Government Technology

Contest Opens to Award Travel Expenses for City Employees to Attend CityCamp


January 5, 2010 By

With economic woes besieging local governments, among the last things cities are inclined to spend money on is sending employees to distant conferences. But the organizers of CityCamp are looking to help municipal public servants get to Chicago later this month by awarding $500 scholarships to four innovative city IT project leaders.

CityCamp, a so-called unconference hosted by the Rockefeller Foundation, takes place in the Windy City over the weekend of Jan. 23-24. An unconference is a relatively new description of an event that eschews high admission fees and industry-sponsored keynotes and sessions. Instead, unconferences are user-generated affairs that revolve largely around workshops and networking.

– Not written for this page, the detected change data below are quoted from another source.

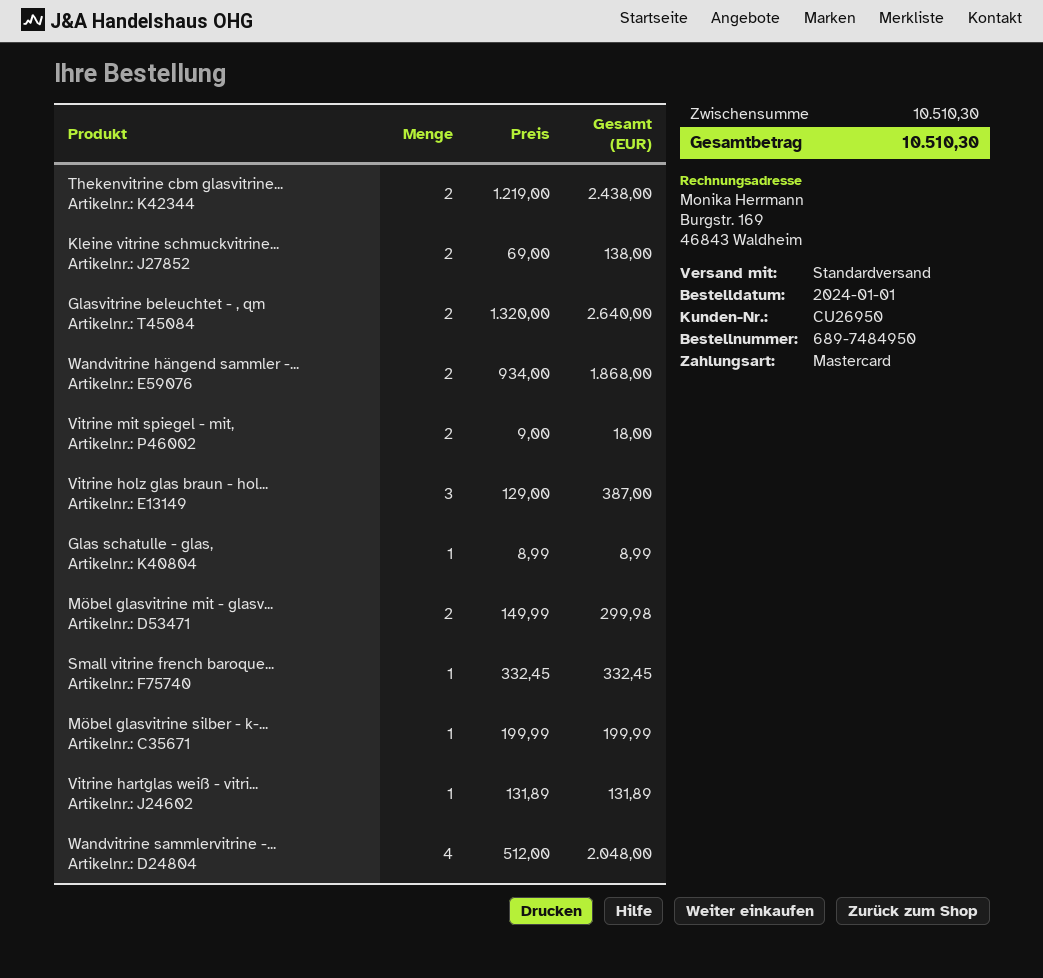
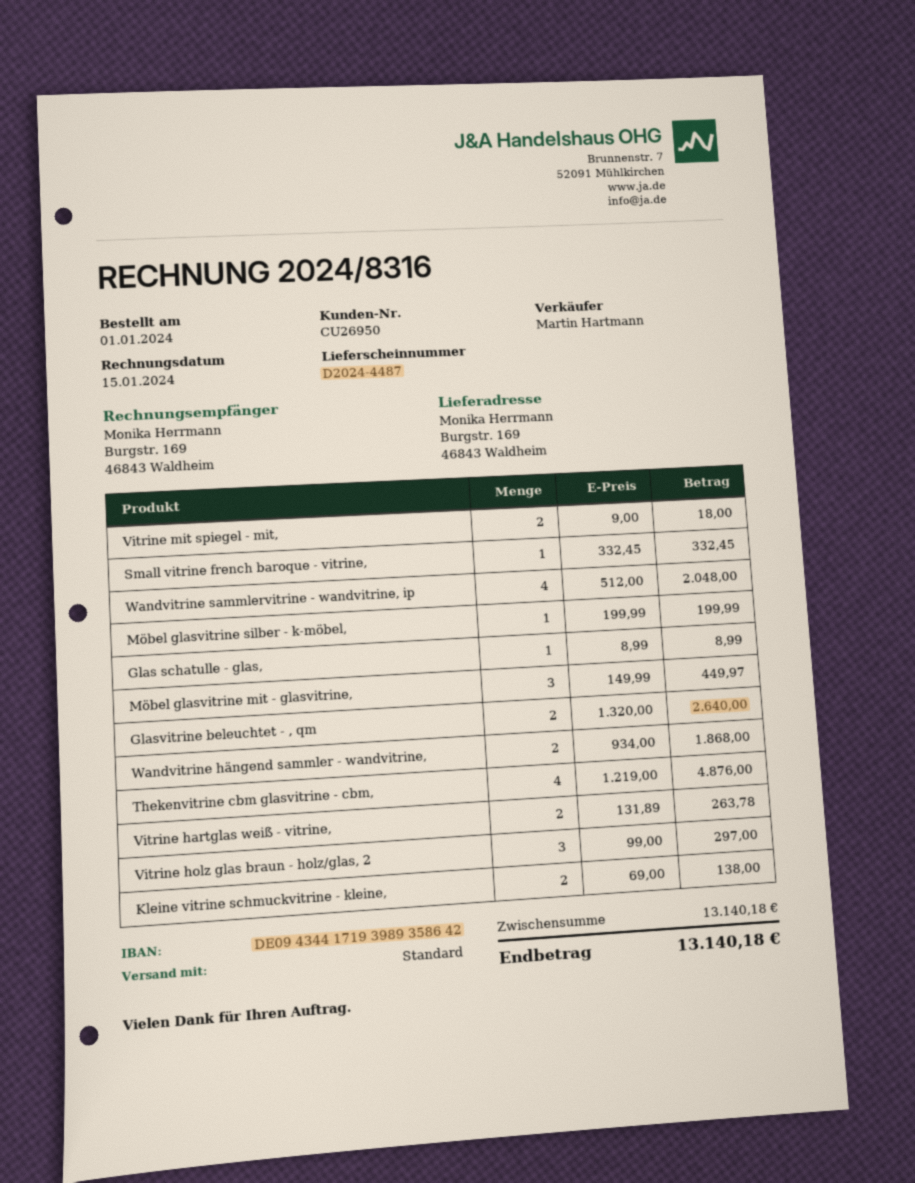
Thekenvitrine cbm glasvitrine...: 2 x 1219.00 = 2438.00 -> 4 x 1219.00 = 4876.00
Vitrine holz glas braun - hol...: 3 x 129.00 = 387.00 -> 3 x 99.00 = 297.00
Möbel glasvitrine mit - glasv...: 2 x 149.99 = 299.98 -> 3 x 149.99 = 449.97
Vitrine hartglas weiß - vitri...: 1 x 131.89 = 131.89 -> 2 x 131.89 = 263.78
subtotal: 10510.30 -> 13140.18
total: 10510.30 -> 13140.18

"The point of CityCamp is to get a dialogue going between city officials, people working in city government, and the civic hacker community or the transparency community or journalists or whoever is interested and get them all talking to each other," said Jennifer Pahlka, one of the creators of CityCamp and a director at Code for America, an organization that aims to leverage Web 2.0 technology to help cities out from economic turmoil.

CityCamp is the brainchild of Pahlka; Kevin Curry, chief scientist and co-founder of Bridgeborn, a Virginia Beach, Va., IT solutions company specializing in Extract, Transform, Load and Visualize (ETL-V) technology; and Pam Broviak, city engineer/assistant director of Public Works of Geneva, Ill. Having met at various government 2.0 and transparency conferences, the trio felt that local government IT was getting lost in the discussion.

"It was at a transparency camp at Google where a bunch of us with similar interests realized all this focus on the federal government is good, but what's really missing and where government really intersects people's lives on a daily basis, and especially where technology may intersect their lives, is locally," Curry said. After suggesting via Twitter that they develop an unconference for local government IT, CityCamp was born.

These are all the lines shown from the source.